* EXTRACTED RECORDS:
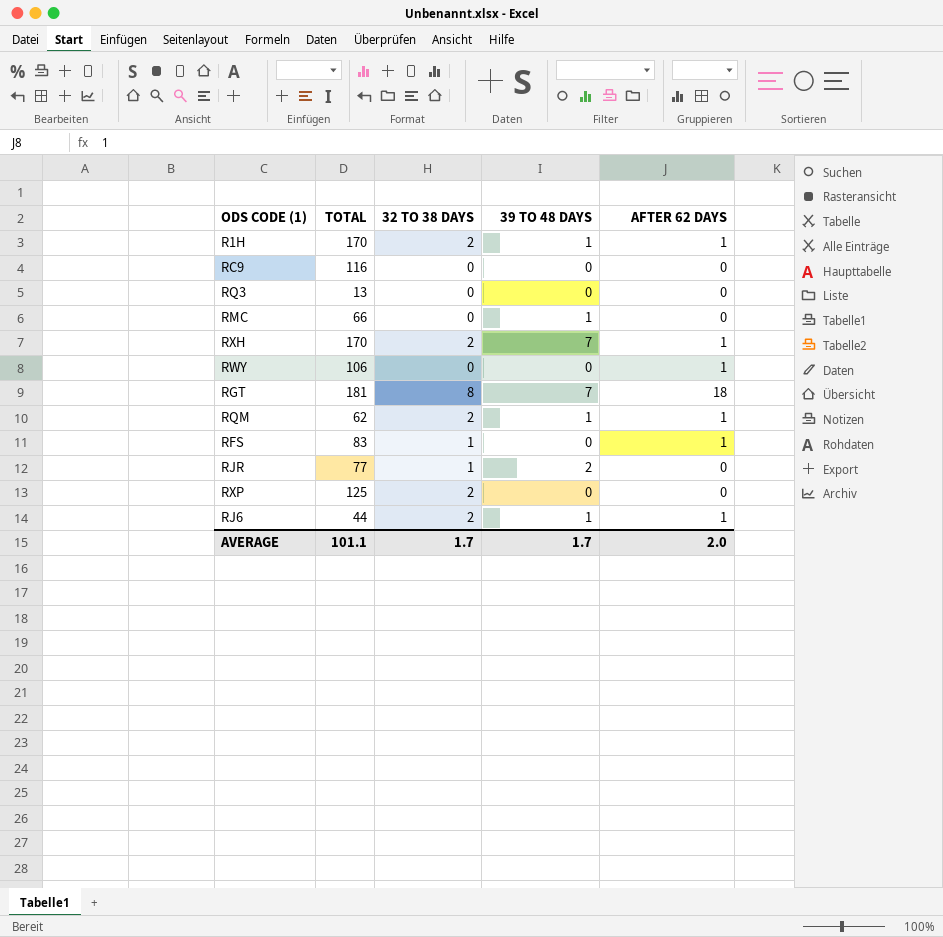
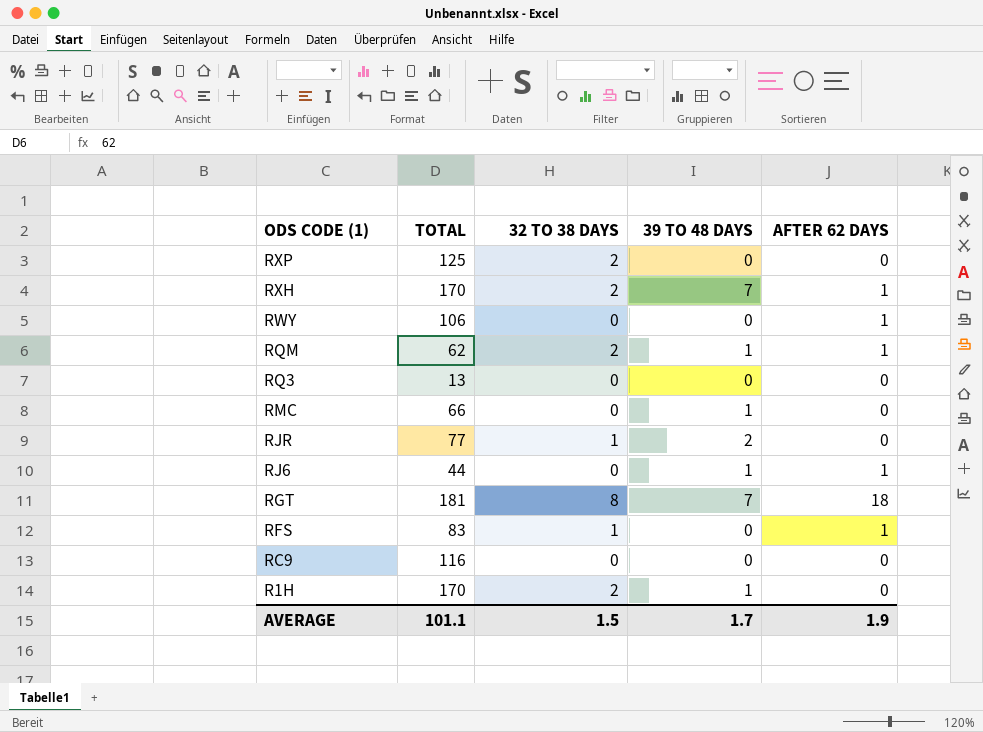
row order: none -> ODS CODE (1) descending
RJ6 | 32 TO 38 DAYS: 2 -> 0
R1H | AFTER 62 DAYS: 1 -> 0
AVERAGE | 32 TO 38 DAYS: 1.7 -> 1.5
AVERAGE | AFTER 62 DAYS: 2.0 -> 1.9

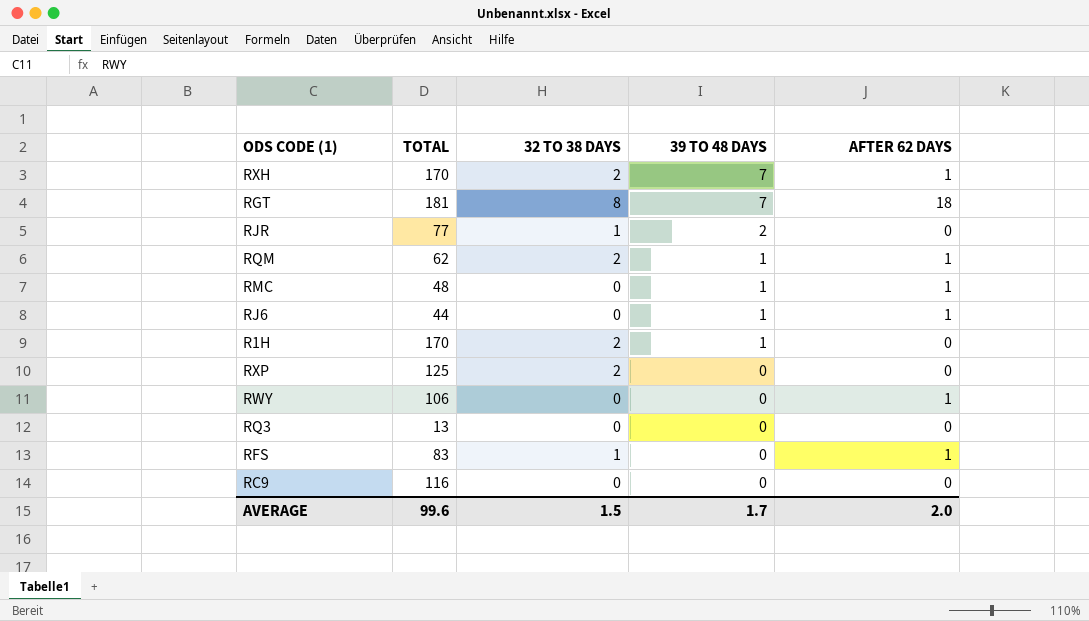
row order: ODS CODE (1) descending -> 39 TO 48 DAYS descending
RMC | TOTAL: 66 -> 48
RMC | AFTER 62 DAYS: 0 -> 1
AVERAGE | TOTAL: 101.1 -> 99.6
AVERAGE | AFTER 62 DAYS: 1.9 -> 2.0

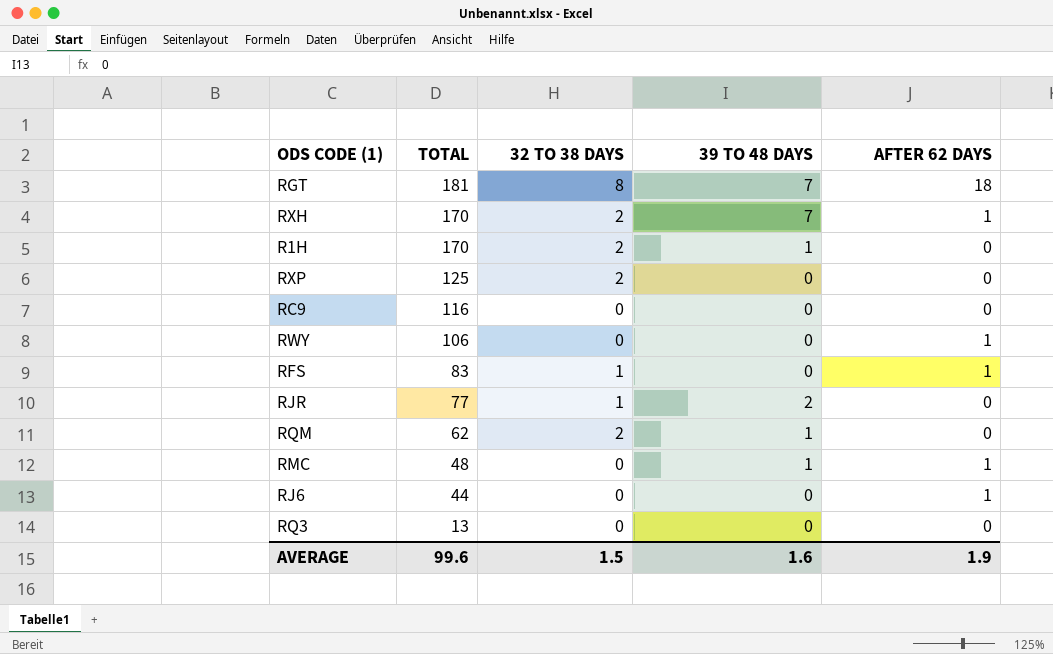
row order: 39 TO 48 DAYS descending -> TOTAL descending
RQM | AFTER 62 DAYS: 1 -> 0
RJ6 | 39 TO 48 DAYS: 1 -> 0
AVERAGE | 39 TO 48 DAYS: 1.7 -> 1.6
AVERAGE | AFTER 62 DAYS: 2.0 -> 1.9

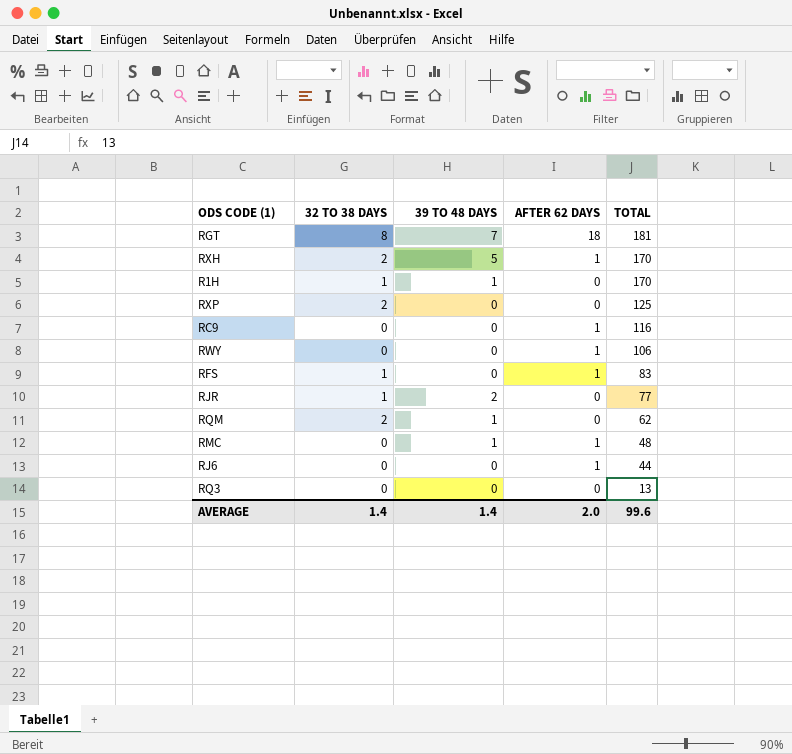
column TOTAL | position: 2 -> 5
RXH | 39 TO 48 DAYS: 7 -> 5
R1H | 32 TO 38 DAYS: 2 -> 1
RC9 | AFTER 62 DAYS: 0 -> 1
AVERAGE | 32 TO 38 DAYS: 1.5 -> 1.4
AVERAGE | 39 TO 48 DAYS: 1.6 -> 1.4
AVERAGE | AFTER 62 DAYS: 1.9 -> 2.0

* ASSIGNMENT: Please set down exactly the lines from the one holding "row order: 39" through the last line of the entries, both ends included, and skip pictures.

* RESPONSE AREA:
row order: 39 TO 48 DAYS descending -> TOTAL descending
RQM | AFTER 62 DAYS: 1 -> 0
RJ6 | 39 TO 48 DAYS: 1 -> 0
AVERAGE | 39 TO 48 DAYS: 1.7 -> 1.6
AVERAGE | AFTER 62 DAYS: 2.0 -> 1.9

column TOTAL | position: 2 -> 5
RXH | 39 TO 48 DAYS: 7 -> 5
R1H | 32 TO 38 DAYS: 2 -> 1
RC9 | AFTER 62 DAYS: 0 -> 1
AVERAGE | 32 TO 38 DAYS: 1.5 -> 1.4
AVERAGE | 39 TO 48 DAYS: 1.6 -> 1.4
AVERAGE | AFTER 62 DAYS: 1.9 -> 2.0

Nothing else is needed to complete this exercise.